Assessment of Russian Reaction to Unilateral US Sanctions


In recent years, the United States has intensified its unilateral policies to pursue its interests and impose its opinions and wishes on other countries. The failure to fulfill its international obligations, withdrawal from international treaties and organizations, neglecting previous commitments to human rights, environment, and trade, are some of these unilateral policies. Intensified unilateral sanctions in recent years is one of the most significant manifestations of unilateral US policies, aiming to exercise economic and social pressure on other countries and force them to abide by White House strategies. As one of America's rival countries with serious conflicts of interest with Washington, Russia has been the subject of unilateral sanctions by the US over the past seven years.

In 2014, the US and EU member countries imposed a wide range of economic sanctions on Russia following its occupation of the Crimean Peninsula. Canada, Norway, and Australia also joined in with the US and EU in implementing them. The first round of sanctions executed against Russia in March 2014 was relatively mild. But tougher sanctions were imposed in July and August 2014, after a Malaysian Airlines plane was shot down by a Russian missile. These included restrictions on financing the debts of several large Russian companies. Russia quickly reacted to the sanctions and stopped the import of certain food items from sanctioning countries.[1]

Overall, these sanctions have greatly impacted various economic sectors in Russia in recent years. This, however, has been less than the impact of fluctuations in the price of oil. The main effect of Western sanctions against Russia has been diminished access by its companies to foreign funding. In addition, some unilateral US sanctions imposed without coordination with the EU have created uncertainty for Russian companies, with negative economic effects.[2]

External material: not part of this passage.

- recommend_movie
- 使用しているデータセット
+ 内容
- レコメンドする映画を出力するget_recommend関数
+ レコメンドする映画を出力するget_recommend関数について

Russian countersanctions on the West have also had economic consequences for this country. This has led to less variety in foodstuffs and a rise in prices.[3] At the same time, the country has been able to increase some of its own foodstuffs. It has clearly linked its countersanctions to the policy of substituting imports in general in order to reduce its dependence on imported foodstuffs. The EU reviews and extends its sanctions on Russia once every six months. Therefore, even if the EU lifts its sanctions, the ban imposed by the Kremlin on the import of foods from Western countries will remain in place for a long time.[4]

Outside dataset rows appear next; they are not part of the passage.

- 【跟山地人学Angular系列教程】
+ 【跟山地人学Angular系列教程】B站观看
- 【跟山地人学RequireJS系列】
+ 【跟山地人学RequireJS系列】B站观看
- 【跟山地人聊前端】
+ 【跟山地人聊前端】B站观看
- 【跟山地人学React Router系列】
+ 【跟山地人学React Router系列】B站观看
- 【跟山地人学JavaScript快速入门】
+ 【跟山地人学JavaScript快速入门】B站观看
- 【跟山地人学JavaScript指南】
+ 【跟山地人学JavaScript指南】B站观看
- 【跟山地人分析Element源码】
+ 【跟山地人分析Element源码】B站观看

The Logic of Russian Economic Sanctions

Once Donald Trump had taken office and started emphasizing the slogan of “America First” by implementing its extremist patriotic policies at home, focusing on isolationism and expansionism abroad without the need to attract and persuade allies at the international level, a new era of unilateralism began in US foreign policy. The Trump administration transformed sanctions into a main element of his unilateral policies to counter competing and hostile states and extended their range to a number of countries.

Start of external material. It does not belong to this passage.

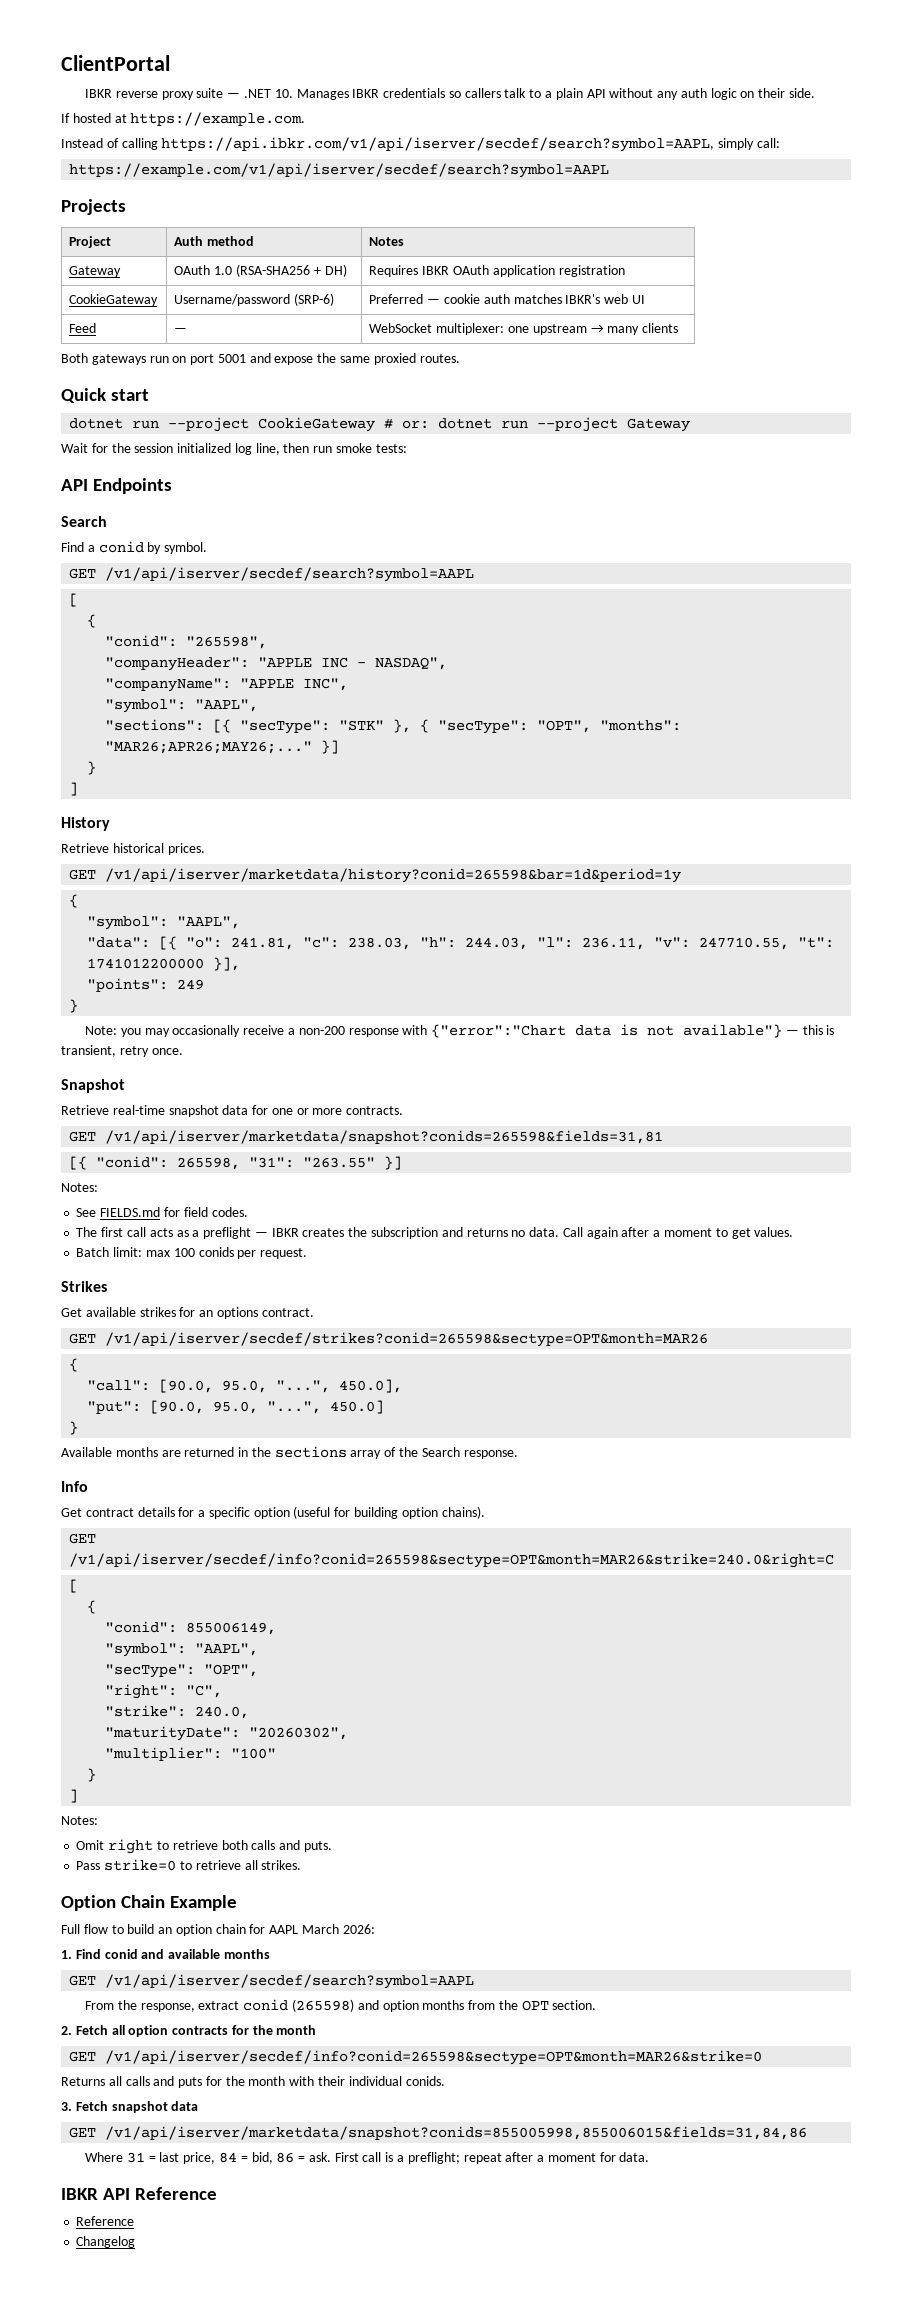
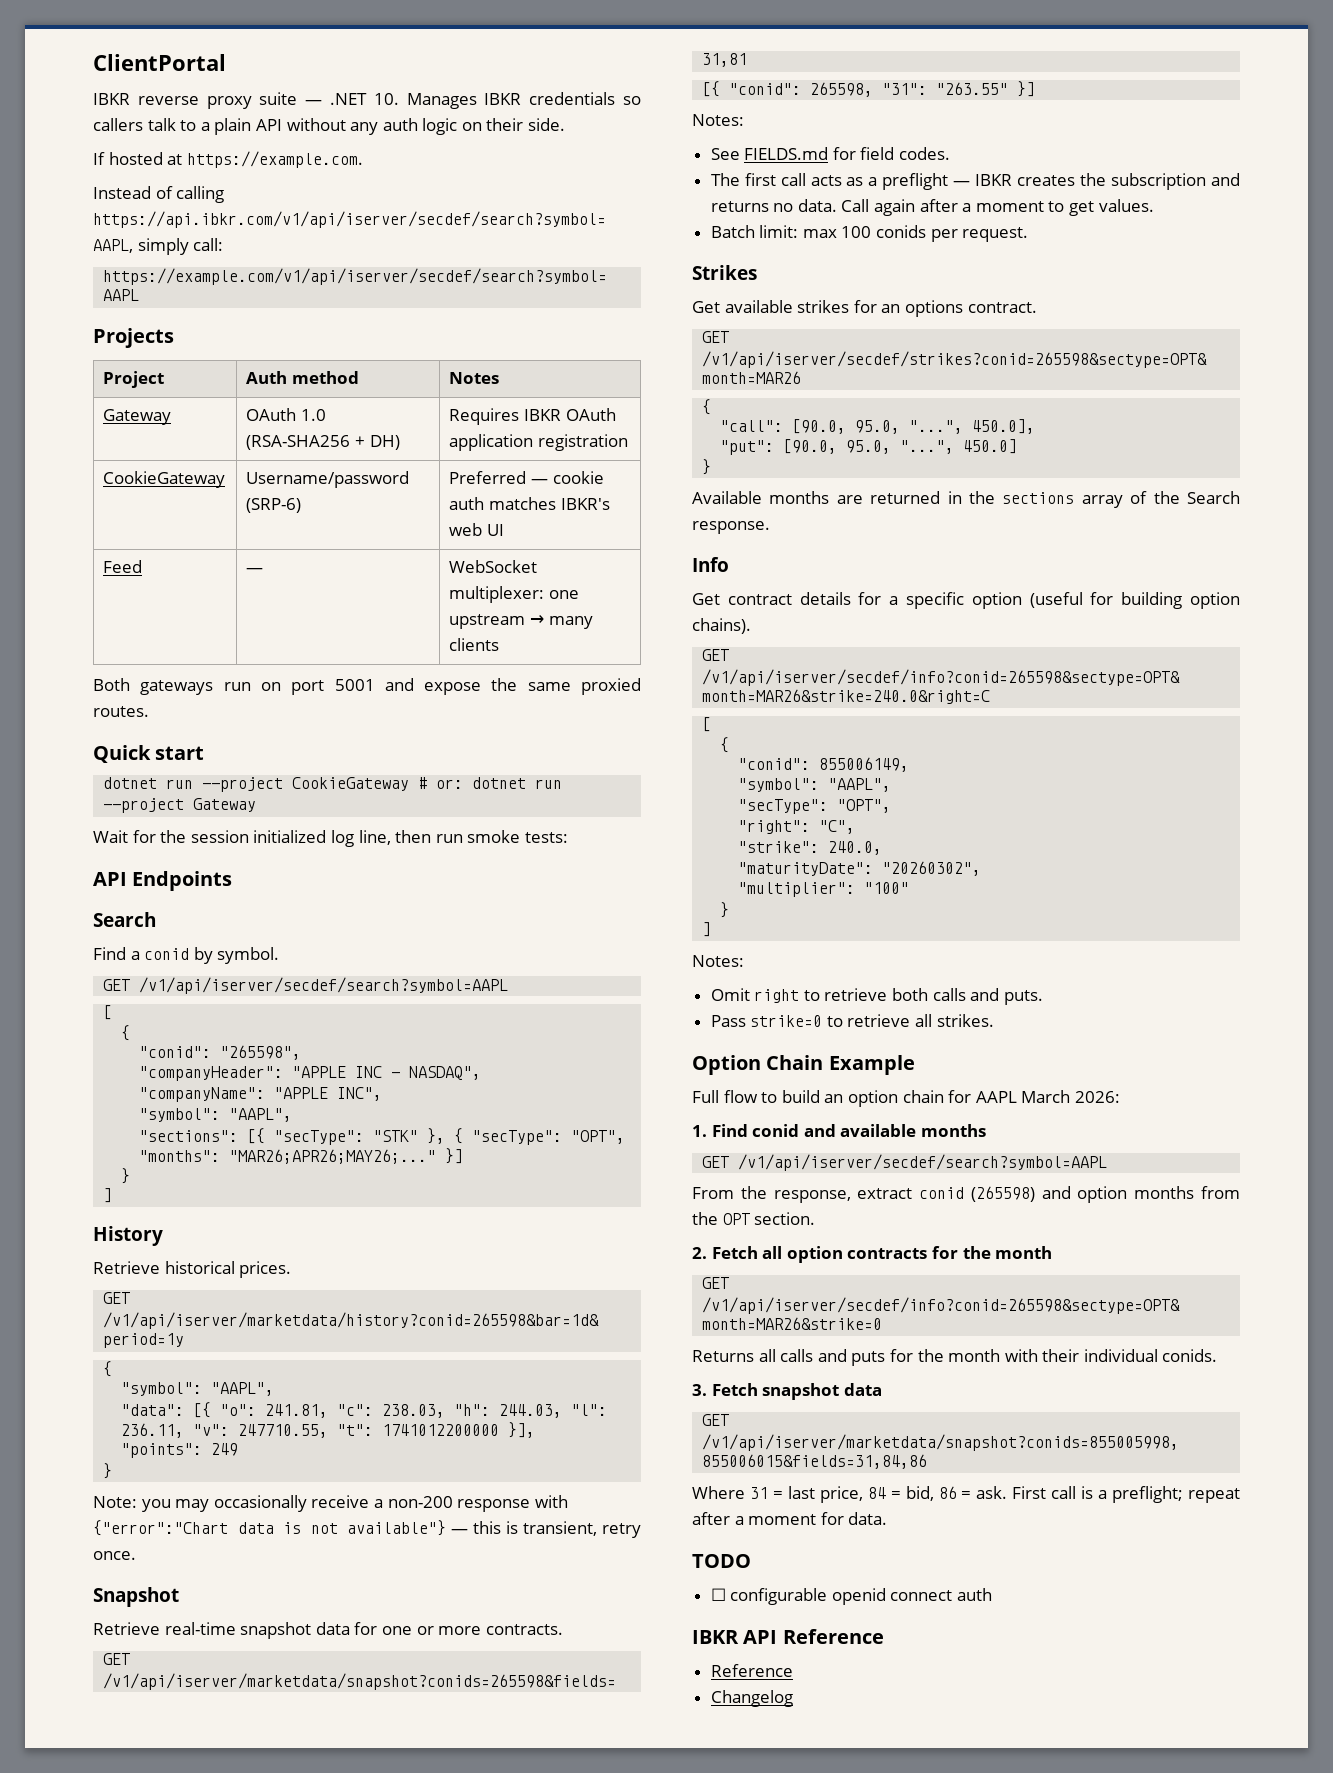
+ TODO
+ ☐ configurable openid connect auth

The economic sanctions imposed on Russia and other countries, such as Syria, Iran, Venezuela, and North Korea, showed interest in using sanctions as a weapon to advance foreign policy goals. In the case of Russia, it does not seem as if the sanctions were used to force this country to change its policy on the Ukraine or evacuate the Crimean Peninsula. The said sanctions have three objectives: 1) stopping the spread of Russian military ambitions, 2) Condemning violations of international law and EU norms by emphasizing that normal relations with Russia will therefore not be possible, and 3) Encouraging Russia to come to political terms with its rivals by increasing the cost of this country’s behavior. The scope of Russian sanctions on the whole remains small as compared to some other countries sanctioned by the US and the EU. Therefore, it can be deduced that their aim was not to destroy its economy or drastically reduce the quality and standards of living of its people, unlike sanctions imposed on Iran and North Korea.[5]

This is the first time sanctions have been used against a country with a large economy integrated into the global economy. Russia’s GDP was 11th in the world in 2019 prior to the outbreak of the coronavirus pandemic, amounting to over 1.7 trillion dollars.[6] Russia is the largest exporter of natural gas, and the first or second exporter of crude oil, competing with Saudi Arabia. Hence, imposing harsh, comprehensive economic sanctions on this country will have widespread global consequences. On the other hand, Russian banks and companies are widely active in global financial markets.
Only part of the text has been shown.